Accepted for/Published in: Journal of Medical Internet Research
Date Submitted: Oct 29, 2025
Open Peer Review Period: Oct 30, 2025 - Dec 25, 2025
Date Accepted: Feb 25, 2026
(closed for review but you can still tweet)
Cloud-Based Medical Imaging in Pulmonary Nodule Care: A Mixed-Methods Study of Use, Utility, and User Experience in China
ABSTRACT
Background:
The detection of pulmonary nodules (PNs) has increased with the use of low-dose computed tomography (LDCT) screening. Effective management requires the ability to track and compare images over time, yet challenges remain in accessing prior imaging data across institutions. Cloud-based medical imaging (CMI) solutions offer a potential means of improving access and facilitating cross-institutional data exchange.
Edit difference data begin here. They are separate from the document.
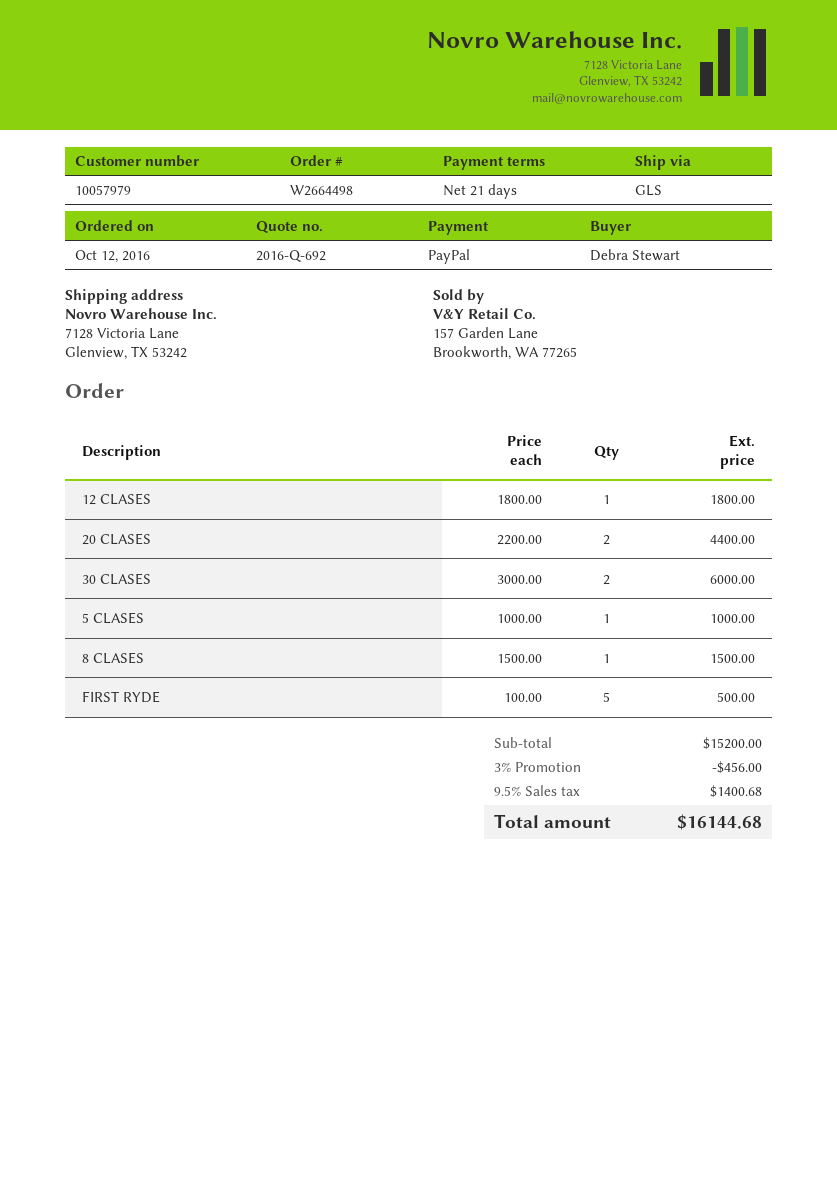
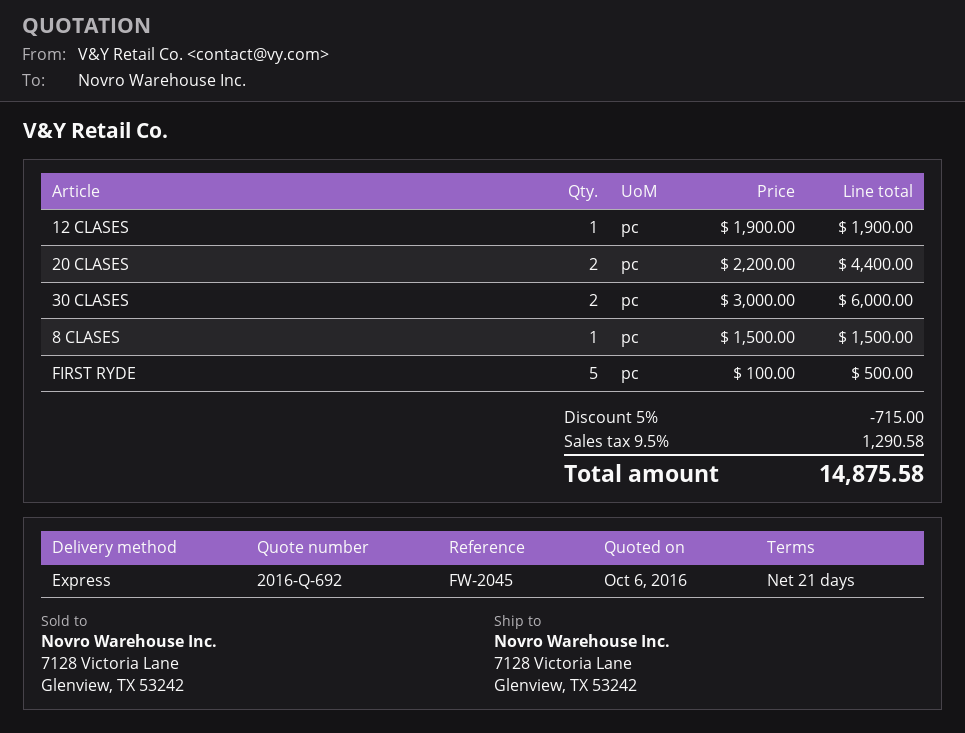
shipping method: GLS -> express
12 CLASES: 1 x 1800.00 = 1800.00 -> 1 x 1900.00 = 1900.00
5 CLASES: 1 x 1000.00 = 1000.00 -> none
discount: 3% = 456.00 -> 5% = 715.00
tax: 9.5% = 1400.68 -> 9.5% = 1290.58
total: 16144.68 -> 14875.58

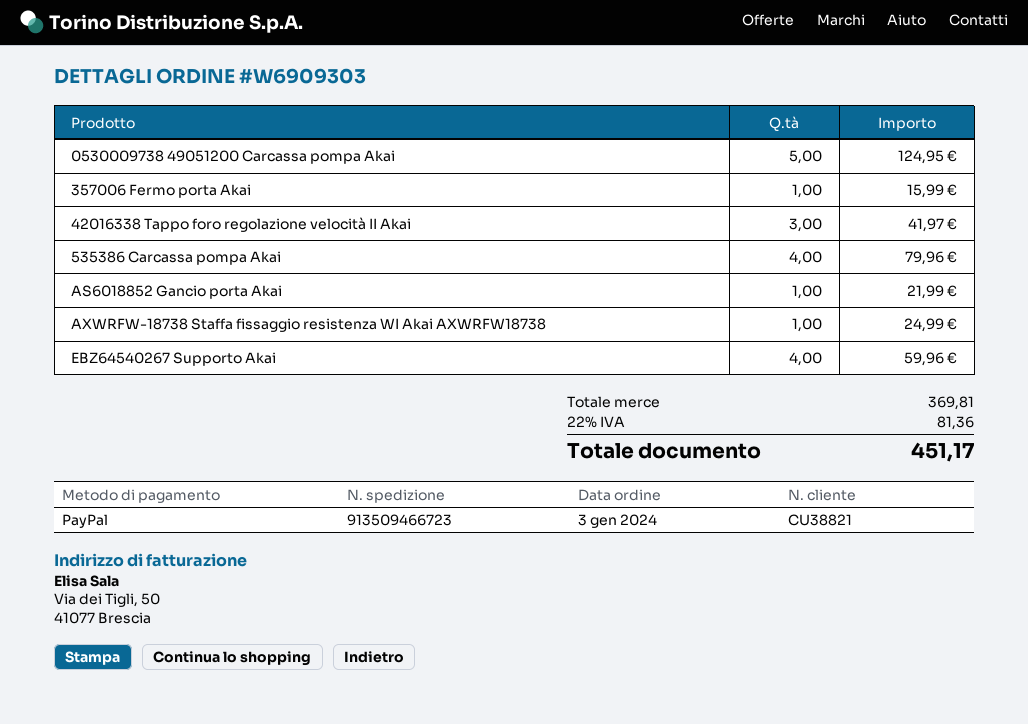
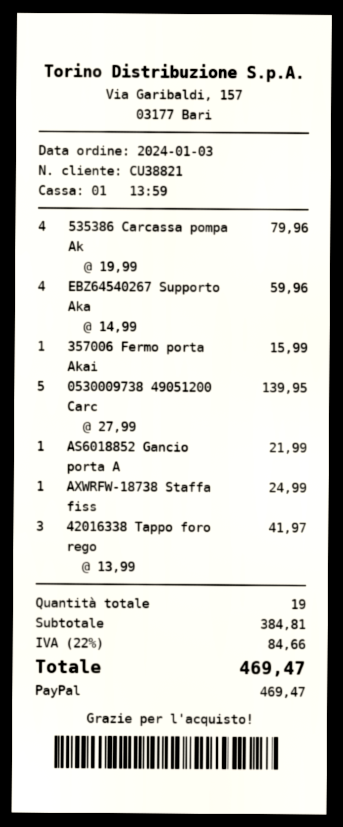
0530009738 49051200 Carcassa pompa Akai: 5 for 124.95 -> 5 for 139.95
subtotal: 369.81 -> 384.81
tax: 22% = 81.36 -> 22% = 84.66
total: 451.17 -> 469.47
However, the adoption and utility of CMI in PN care, especially in China, remain underexplored.
Objective:
This study aims to evaluate the possession, use, and impact of CMI on healthcare utilization, patient knowledge, and financial burden, as well as to identify usability and interoperability barriers through qualitative investigation.
Methods:
A mixed-methods cross-sectional study was conducted from October 2022 to May 2024. The study involved 701 patients with PNs who completed structured surveys, and 20 participants (10 patients and 10 physicians) were interviewed. Data were analyzed to examine associations between CMI use and healthcare utilization, costs, and patient perceptions, and qualitative interviews were analyzed for usability themes.
Results:
The study found that 87.2% of patients had obtained CMI, with 57.6% actively using it. CMI users accessed more internet hospitals, consulted more physicians, and reported lower healthcare costs compared to non-users. Users also demonstrated higher disease knowledge. Qualitative data identified key barriers including poor system usability, limited retention time for images, and weak interoperability. CMI was perceived as beneficial for patient convenience and clinical efficiency, though concerns over image quality and system fragmentation were prevalent.
Conclusions:
While CMI is widely available, its usage remains suboptimal. Increased use is associated with enhanced healthcare engagement and reduced costs, suggesting that improving system usability and ensuring consistent access to imaging could enhance the benefits of CMI. Future improvements should focus on ensuring long-term access, better retention protocols, and overcoming interoperability issues. Clinical Trial: All participants provided written informed consent under institutional ethics approval [approval number: 2025-KY-122-01].